Search the material for lines containing the word "enter", and copy each one.

***** SOURCE RECORDS

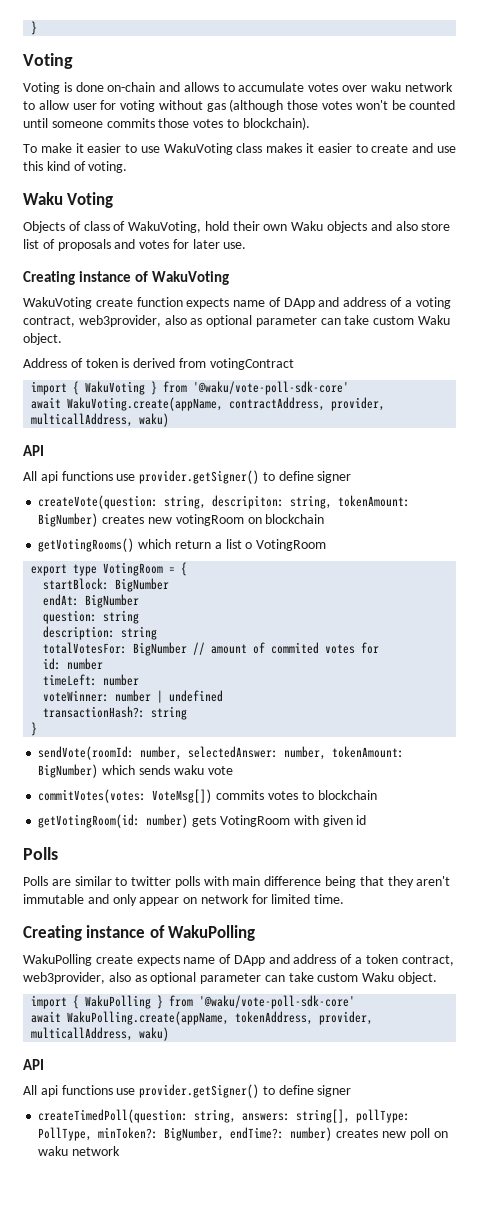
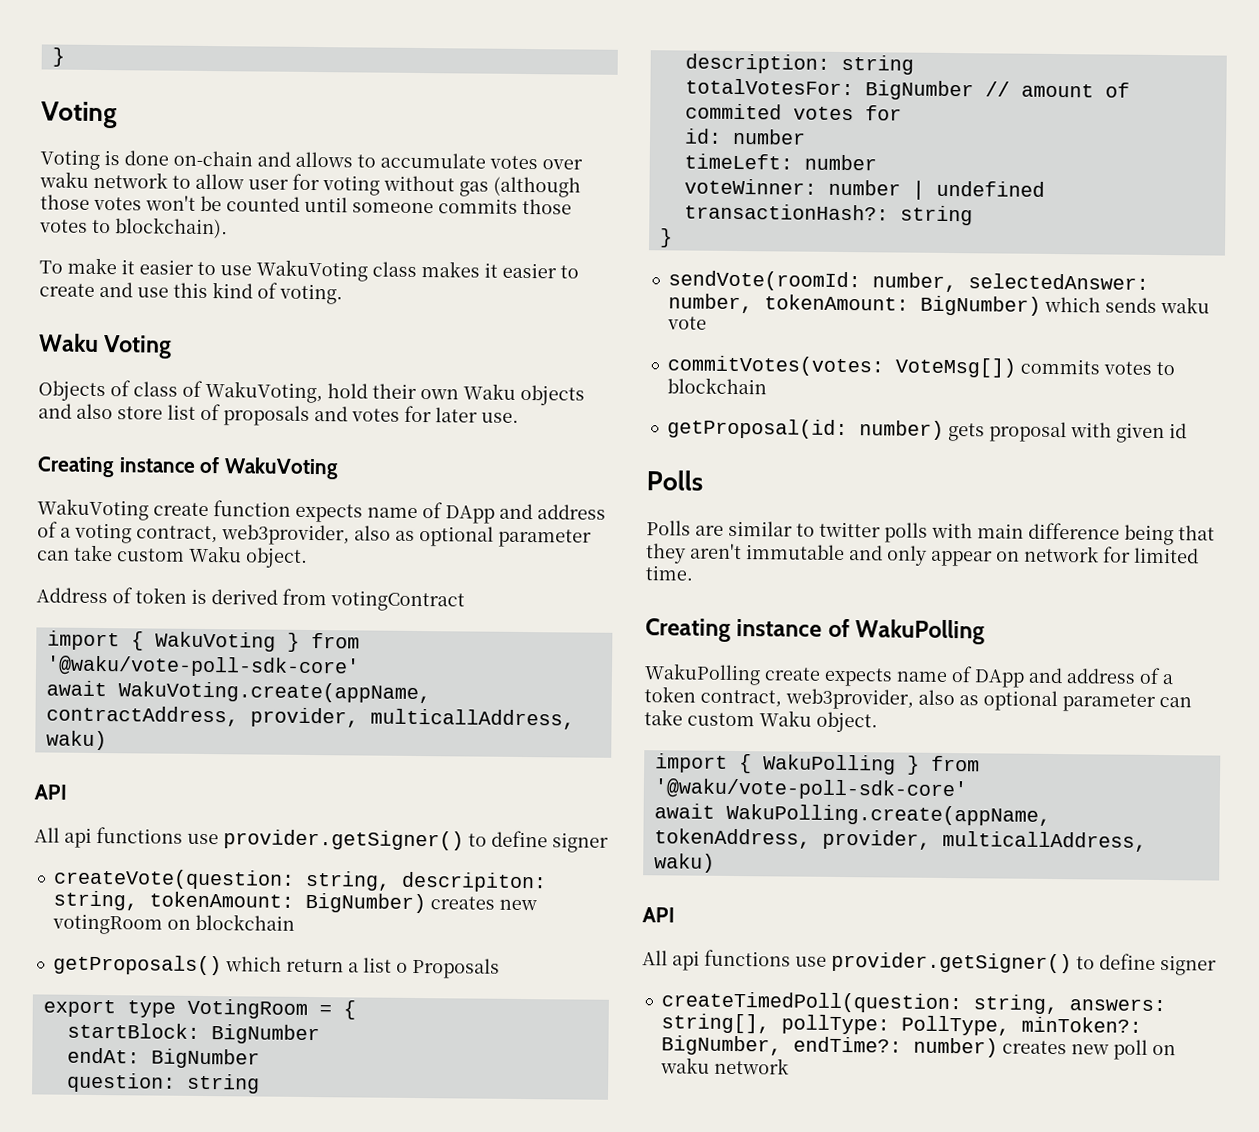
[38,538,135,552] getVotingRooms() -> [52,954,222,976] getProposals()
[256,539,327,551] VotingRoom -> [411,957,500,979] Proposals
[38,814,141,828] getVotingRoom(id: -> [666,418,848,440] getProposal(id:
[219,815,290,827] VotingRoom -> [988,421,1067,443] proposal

**********
***** SOURCE RECORDS

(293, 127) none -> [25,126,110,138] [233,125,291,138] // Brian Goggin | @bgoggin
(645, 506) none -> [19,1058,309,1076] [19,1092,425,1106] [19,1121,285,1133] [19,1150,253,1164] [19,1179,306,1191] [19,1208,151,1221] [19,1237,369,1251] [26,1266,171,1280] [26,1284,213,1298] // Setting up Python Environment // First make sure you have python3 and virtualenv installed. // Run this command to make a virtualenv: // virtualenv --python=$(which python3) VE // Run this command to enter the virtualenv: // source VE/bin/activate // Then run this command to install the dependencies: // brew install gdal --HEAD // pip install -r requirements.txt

**********
***** SOURCE RECORDS

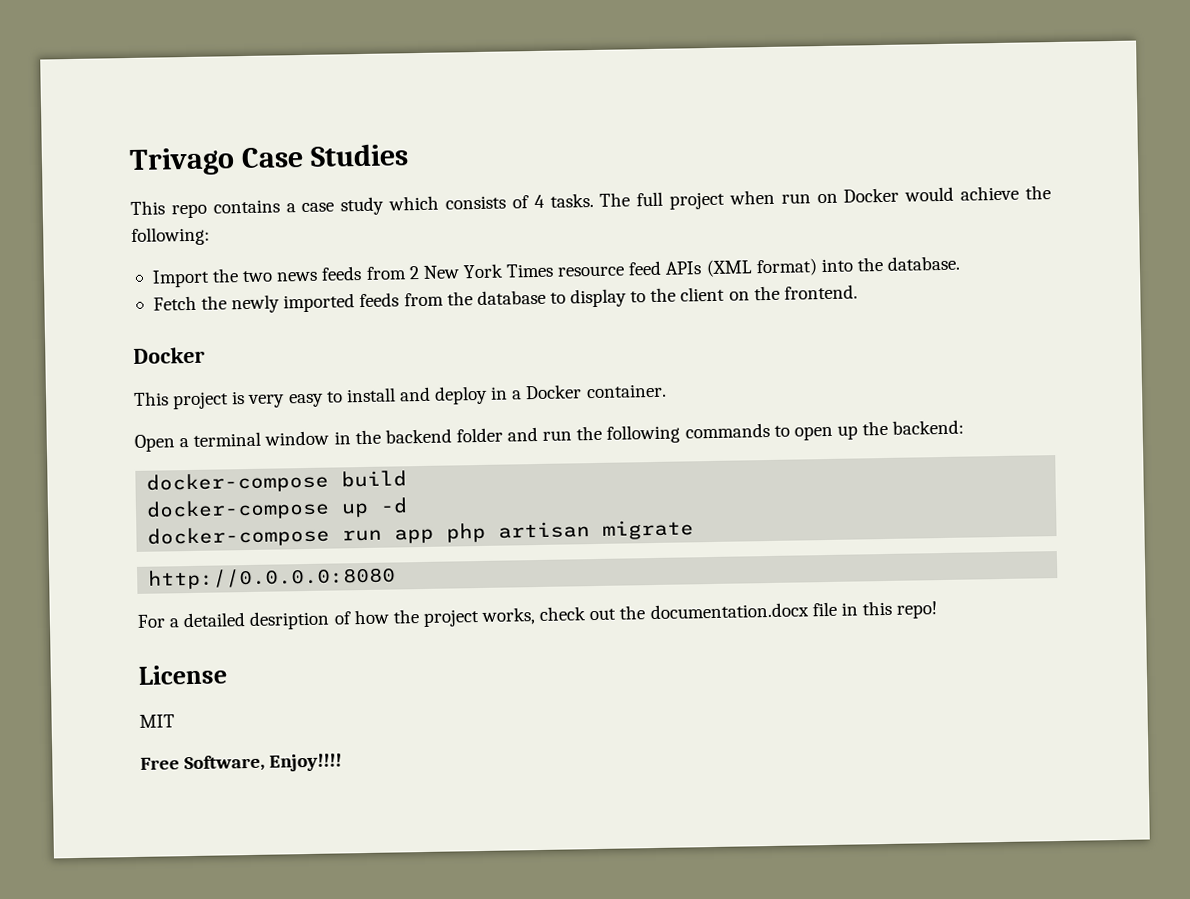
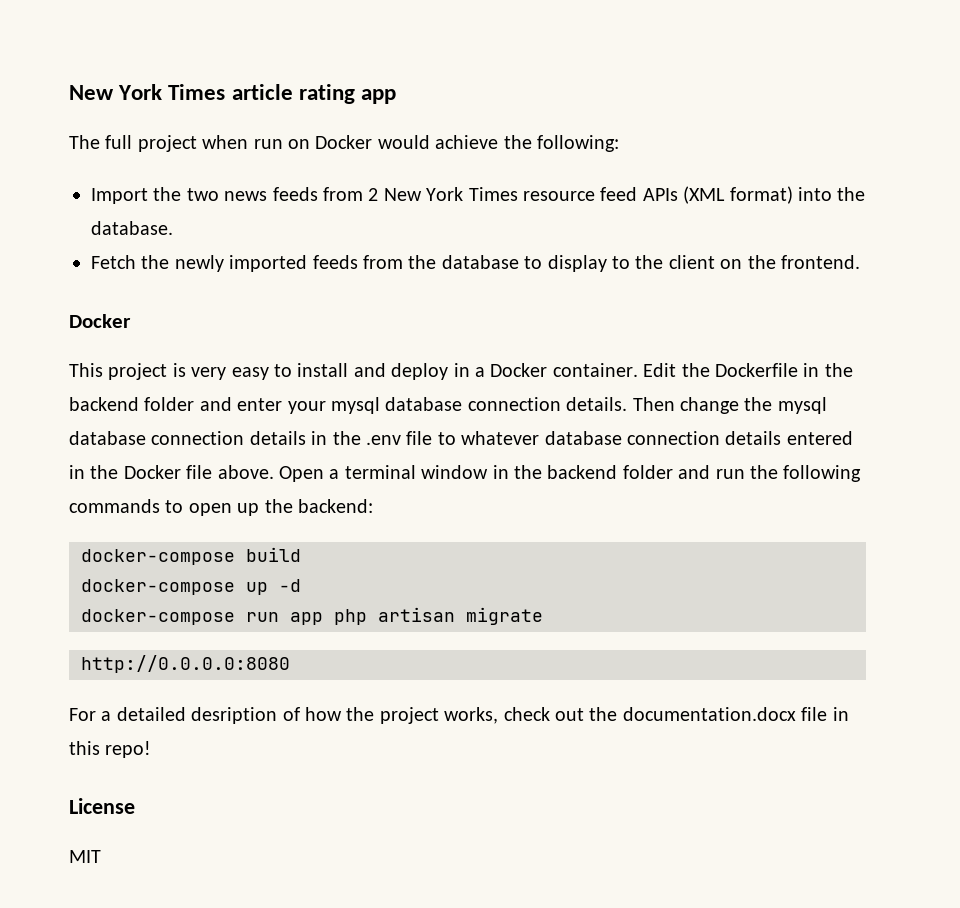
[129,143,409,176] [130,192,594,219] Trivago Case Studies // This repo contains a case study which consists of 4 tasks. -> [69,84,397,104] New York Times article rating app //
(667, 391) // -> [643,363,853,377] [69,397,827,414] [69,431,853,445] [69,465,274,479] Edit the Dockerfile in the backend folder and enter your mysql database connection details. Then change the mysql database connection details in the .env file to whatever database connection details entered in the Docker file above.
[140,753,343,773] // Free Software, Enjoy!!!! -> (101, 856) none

**********

EXERCISE RESPONSE:
(645, 506) none -> [19,1058,309,1076] [19,1092,425,1106] [19,1121,285,1133] [19,1150,253,1164] [19,1179,306,1191] [19,1208,151,1221] [19,1237,369,1251] [26,1266,171,1280] [26,1284,213,1298] // Setting up Python Environment // First make sure you have python3 and virtualenv installed. // Run this command to make a virtualenv: // virtualenv --python=$(which python3) VE // Run this command to enter the virtualenv: // source VE/bin/activate // Then run this command to install the dependencies: // brew install gdal --HEAD // pip install -r requirements.txt
(667, 391) // -> [643,363,853,377] [69,397,827,414] [69,431,853,445] [69,465,274,479] Edit the Dockerfile in the backend folder and enter your mysql database connection details. Then change the mysql database connection details in the .env file to whatever database connection details entered in the Docker file above.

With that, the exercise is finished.